(Screenshot and code edit data)
* * *

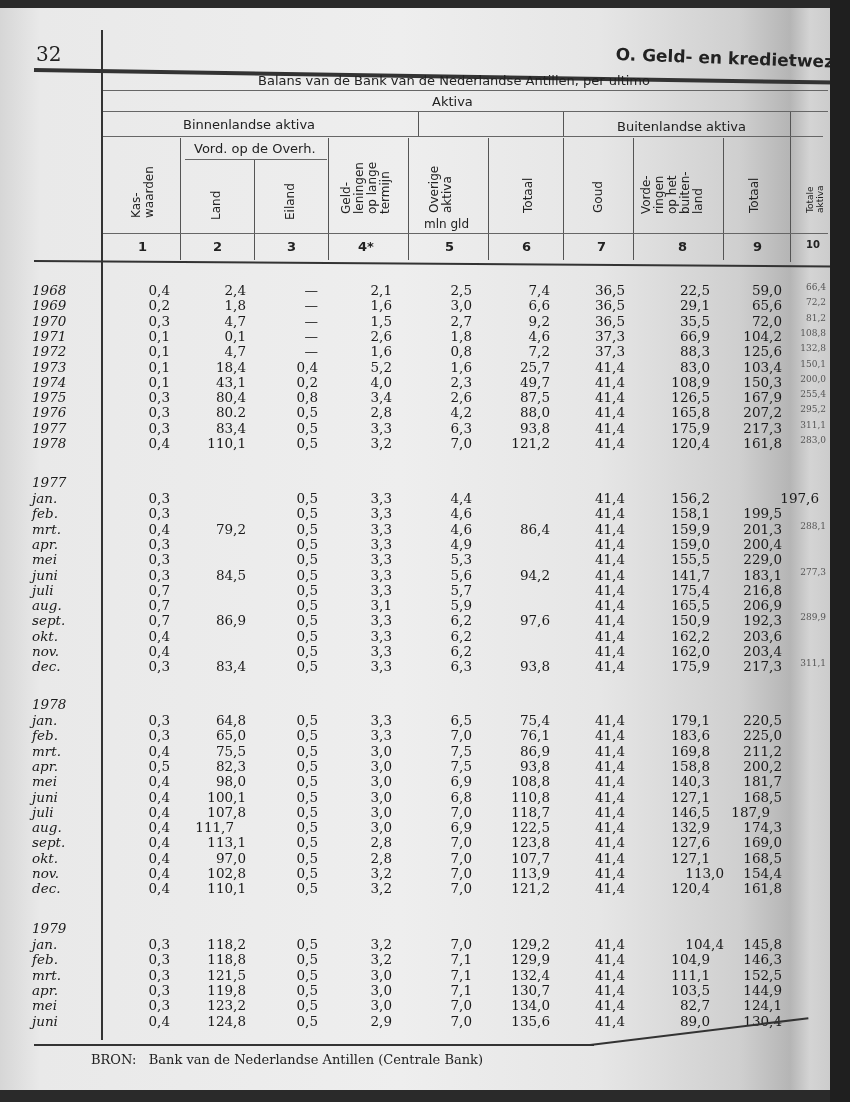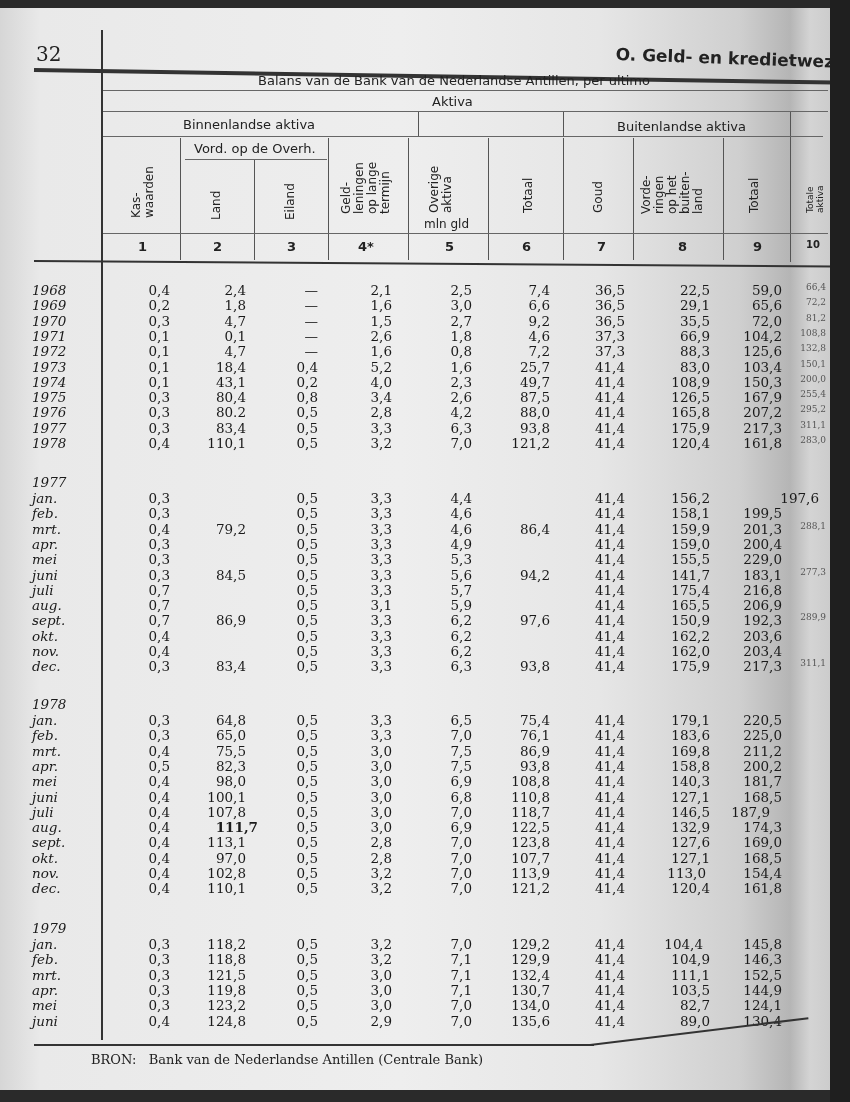--- a/index.html
+++ b/index.html
@@ -489,21 +489,21 @@
         <span class="cell" style="left: 412px;">7,0</span>
         <span class="cell" style="left: 490px;">118,7</span>
         <span class="cell" style="left: 565px;">41,4</span>
         <span class="cell" style="left: 650px;">146,5</span>
         <span class="cell" style="left: 710px;">187,9</span>
         <span class="cell c10" style="left: 796px;"></span>
       </div>
       <div class="row" style="top: 811.1px;">
         <span class="lbl">aug.</span>
         <span class="cell" style="left: 110px;">0,4</span>
-        <span class="cell" style="left: 198px; font-weight: bold;">111,7</span>
+        <span class="cell" style="left: 174px;">111,7</span>
         <span class="cell" style="left: 258px;">0,5</span>
         <span class="cell" style="left: 332px;">3,0</span>
         <span class="cell" style="left: 412px;">6,9</span>
         <span class="cell" style="left: 490px;">122,5</span>
         <span class="cell" style="left: 565px;">41,4</span>
         <span class="cell" style="left: 650px;">132,9</span>
         <span class="cell" style="left: 722px;">174,3</span>
         <span class="cell c10" style="left: 796px;"></span>
       </div>
       <div class="row" style="top: 826.4px;">
@@ -534,21 +534,21 @@
       </div>
       <div class="row" style="top: 857px;">
         <span class="lbl">nov.</span>
         <span class="cell" style="left: 110px;">0,4</span>
         <span class="cell" style="left: 186px;">102,8</span>
         <span class="cell" style="left: 258px;">0,5</span>
         <span class="cell" style="left: 332px;">3,2</span>
         <span class="cell" style="left: 412px;">7,0</span>
         <span class="cell" style="left: 490px;">113,9</span>
         <span class="cell" style="left: 565px;">41,4</span>
-        <span class="cell" style="left: 646px;">113,0</span>
+        <span class="cell" style="left: 664px;">113,0</span>
         <span class="cell" style="left: 722px;">154,4</span>
         <span class="cell c10" style="left: 796px;"></span>
       </div>
       <div class="row" style="top: 872.3px;">
         <span class="lbl">dec.</span>
         <span class="cell" style="left: 110px;">0,4</span>
         <span class="cell" style="left: 186px;">110,1</span>
         <span class="cell" style="left: 258px;">0,5</span>
         <span class="cell" style="left: 332px;">3,2</span>
         <span class="cell" style="left: 412px;">7,0</span>
@@ -563,21 +563,21 @@
       </div>
       <div class="row" style="top: 928px;">
         <span class="lbl">jan.</span>
         <span class="cell" style="left: 110px;">0,3</span>
         <span class="cell" style="left: 186px;">118,2</span>
         <span class="cell" style="left: 258px;">0,5</span>
         <span class="cell" style="left: 332px;">3,2</span>
         <span class="cell" style="left: 412px;">7,0</span>
         <span class="cell" style="left: 490px;">129,2</span>
         <span class="cell" style="left: 565px;">41,4</span>
-        <span class="cell" style="left: 643px;">104,4</span>
+        <span class="cell" style="left: 664px;">104,4</span>
         <span class="cell" style="left: 722px;">145,8</span>
         <span class="cell c10" style="left: 796px;"></span>
       </div>
       <div class="row" style="top: 943.3px;">
         <span class="lbl">feb.</span>
         <span class="cell" style="left: 110px;">0,3</span>
         <span class="cell" style="left: 186px;">118,8</span>
         <span class="cell" style="left: 258px;">0,5</span>
         <span class="cell" style="left: 332px;">3,2</span>
         <span class="cell" style="left: 412px;">7,1</span>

* * *

> [About this exercise] Write out each record exactly as shown, but not its pictures.

> [Answer box]
--- a/index.html
+++ b/index.html
@@ -489,21 +489,21 @@
         <span class="cell" style="left: 412px;">7,0</span>
         <span class="cell" style="left: 490px;">118,7</span>
         <span class="cell" style="left: 565px;">41,4</span>
         <span class="cell" style="left: 650px;">146,5</span>
         <span class="cell" style="left: 710px;">187,9</span>
         <span class="cell c10" style="left: 796px;"></span>
       </div>
       <div class="row" style="top: 811.1px;">
         <span class="lbl">aug.</span>
         <span class="cell" style="left: 110px;">0,4</span>
-        <span class="cell" style="left: 198px; font-weight: bold;">111,7</span>
+        <span class="cell" style="left: 174px;">111,7</span>
         <span class="cell" style="left: 258px;">0,5</span>
         <span class="cell" style="left: 332px;">3,0</span>
         <span class="cell" style="left: 412px;">6,9</span>
         <span class="cell" style="left: 490px;">122,5</span>
         <span class="cell" style="left: 565px;">41,4</span>
         <span class="cell" style="left: 650px;">132,9</span>
         <span class="cell" style="left: 722px;">174,3</span>
         <span class="cell c10" style="left: 796px;"></span>
       </div>
       <div class="row" style="top: 826.4px;">
@@ -534,21 +534,21 @@
       </div>
       <div class="row" style="top: 857px;">
         <span class="lbl">nov.</span>
         <span class="cell" style="left: 110px;">0,4</span>
         <span class="cell" style="left: 186px;">102,8</span>
         <span class="cell" style="left: 258px;">0,5</span>
         <span class="cell" style="left: 332px;">3,2</span>
         <span class="cell" style="left: 412px;">7,0</span>
         <span class="cell" style="left: 490px;">113,9</span>
         <span class="cell" style="left: 565px;">41,4</span>
-        <span class="cell" style="left: 646px;">113,0</span>
+        <span class="cell" style="left: 664px;">113,0</span>
         <span class="cell" style="left: 722px;">154,4</span>
         <span class="cell c10" style="left: 796px;"></span>
       </div>
       <div class="row" style="top: 872.3px;">
         <span class="lbl">dec.</span>
         <span class="cell" style="left: 110px;">0,4</span>
         <span class="cell" style="left: 186px;">110,1</span>
         <span class="cell" style="left: 258px;">0,5</span>
         <span class="cell" style="left: 332px;">3,2</span>
         <span class="cell" style="left: 412px;">7,0</span>
@@ -563,21 +563,21 @@
       </div>
       <div class="row" style="top: 928px;">
         <span class="lbl">jan.</span>
         <span class="cell" style="left: 110px;">0,3</span>
         <span class="cell" style="left: 186px;">118,2</span>
         <span class="cell" style="left: 258px;">0,5</span>
         <span class="cell" style="left: 332px;">3,2</span>
         <span class="cell" style="left: 412px;">7,0</span>
         <span class="cell" style="left: 490px;">129,2</span>
         <span class="cell" style="left: 565px;">41,4</span>
-        <span class="cell" style="left: 643px;">104,4</span>
+        <span class="cell" style="left: 664px;">104,4</span>
         <span class="cell" style="left: 722px;">145,8</span>
         <span class="cell c10" style="left: 796px;"></span>
       </div>
       <div class="row" style="top: 943.3px;">
         <span class="lbl">feb.</span>
         <span class="cell" style="left: 110px;">0,3</span>
         <span class="cell" style="left: 186px;">118,8</span>
         <span class="cell" style="left: 258px;">0,5</span>
         <span class="cell" style="left: 332px;">3,2</span>
         <span class="cell" style="left: 412px;">7,1</span>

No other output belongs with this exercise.